I remember the backlash against Marilyn Manson following the Columbine shootings in 1999. It seems J.D. Salinger’s book, Catcher in the Rye, will forever be tainted by Mark David Chapman’s possession of the book at the time of his arrest for the murder of John Lennon. A fact used, directly and obliquely, as a justification for repeated attempts, both successful and unsuccessful, to ban the book. Given our cultural history of using tragedy as excuse to vilify books, music and films, one might expect The Dark Knight Rises to receive similar treatment. Yet, any outcry has been muted enough that it doesn’t even register on the cultural radar.


Maybe that means that, finally, we’ve evolved enough as a society to distinguish between artistic works and the sickness of minds that use those works as excuses for violence. I’d like to believe that is the case, but I don’t. I believe that Batman, generally, and Christopher Nolan’s interpretation of the Batman story, specifically, have taken on an iconic status in our culture. While we may be willing to savage our icons, as a society we tend to draw the line as defiling our icons. Blaming Nolan’s The Dark Knight Rises for the action of James Holmes would be too much like defiling Batman.


It seems equally probable to me that, had Holmes identified himself with some more obscure and less-beloved film property, the film and its filmmaker would be standing in the center of firestorm of blame and vilification. Pundits would decry, boycotts would start, and protests would ensue. Defile an icon, no, destroy a minor filmmaker we don’t know by name, sure.


The irony is that Batman, for all our adoration of the character and the films, is not a warm and cuddly figure. If you were going to choose a figure from the world of entertainment to scapegoat for inspiring violence, you’d be hard pressed to find a more suitable candidate. On the surface, he appears to have more in common with those he opposes than with those officially sanctioned to protect the public. He intentionally operates outside of the law and in secret, like a criminal.

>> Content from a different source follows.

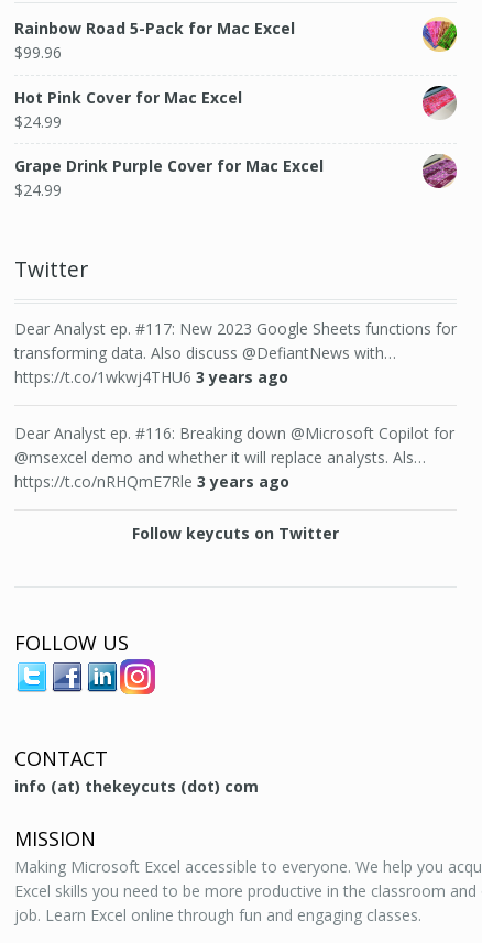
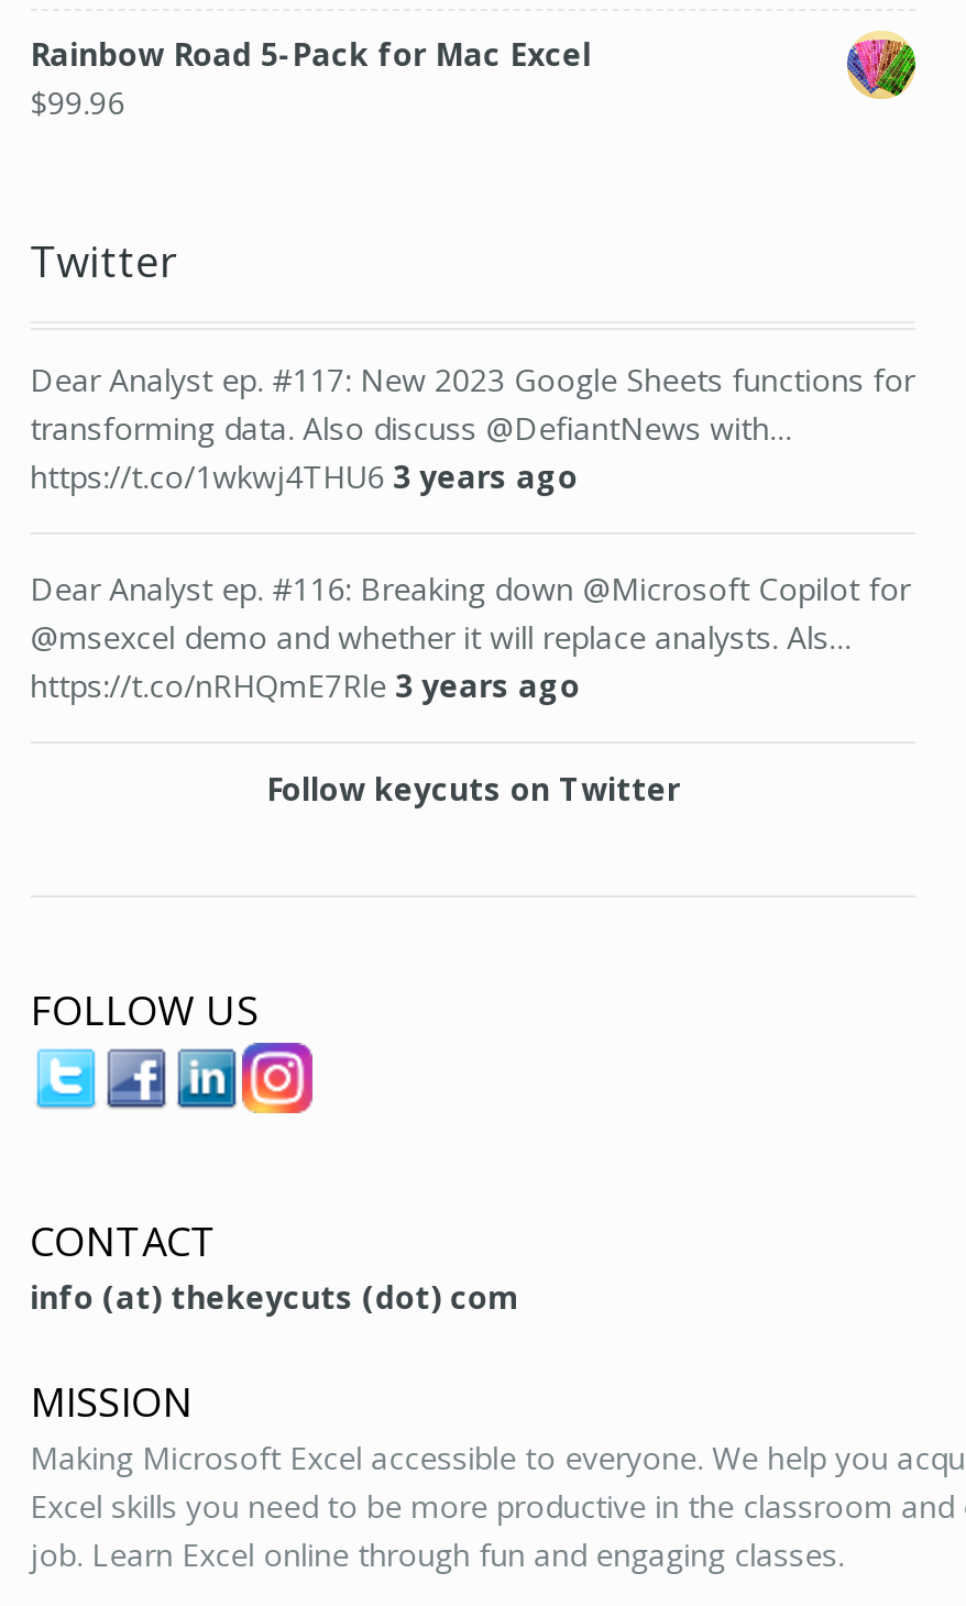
[14,86,323,200] Hot Pink Cover for Mac Excel | $24.99 | Grape Drink Purple Cover for Mac Excel | $24.99 -> none
[421,85,458,120] [image] -> none
[421,153,458,189] [image] -> none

He doesn’t drape himself in the colors of the American flag while rescuing women and children from burning building, as Superman does. He doesn’t fight for truth. He isn’t gifted with great power, so we can dismiss the notion of great responsibility. He doesn’t even fight for justice. Batman’s mission is plain and simple; vengeance against a criminal underworld that stole his family.


He is a fundamentally dark figure. When you strip away the cool gadgets, what you have left is a man whose primary tools are fear and violence. More to point, all those cool gadgets serve not to limit his use of fear and violence, but to make his use of fear and violence more effective. All in all, Batman looks like the poster child for media-inspired violence. But, the analogy does break down.


Unlike James Holmes, Batman follows three simple, but absolutely inviolate, moral rules:



Protect the innocent.
Do not kill.
No guns.

It is these rules that allow us to embrace Batman and his mission. We know, at the end of the day, that Batman may beat an enemy into unconsciousness. We also know that if he beats someone unconscious, that person probably did some pretty awful things first and they will ultimately wind up in police custody. Batman will never get fed up one day and pick up a sniper rifle. Most importantly, he would never intentionally put the innocent in harm’s way.


While whatever sickness afflicting James Holmes’ mind may have latched onto the Batman films as an excuse for his terrible acts of violence, the association is incidental, not causal. If it hadn’t been The Dark Knight Rises, it would have been something else.  I am sympathetic to Nolan and everyone else involved in this incarnation of the Batman franchise for having their hard word tarnished by association with the Aurora shootings. Yet, I also find myself a little grateful that Batman and The Dark Knight Rises are big enough and iconic enough that people are unwilling to reflexively blame the work of art for the act of violence.


The families of the dead and injured victims of this horrific act deserve something better than cheap, pot shots at a movie as an explanation for what happened. They deserve our sympathy and our empathy, but what they need from us all, as a culture, is a willingness to examine how a bright, seemingly well-adjusted, graduate student could get so far gone without anyone noticing.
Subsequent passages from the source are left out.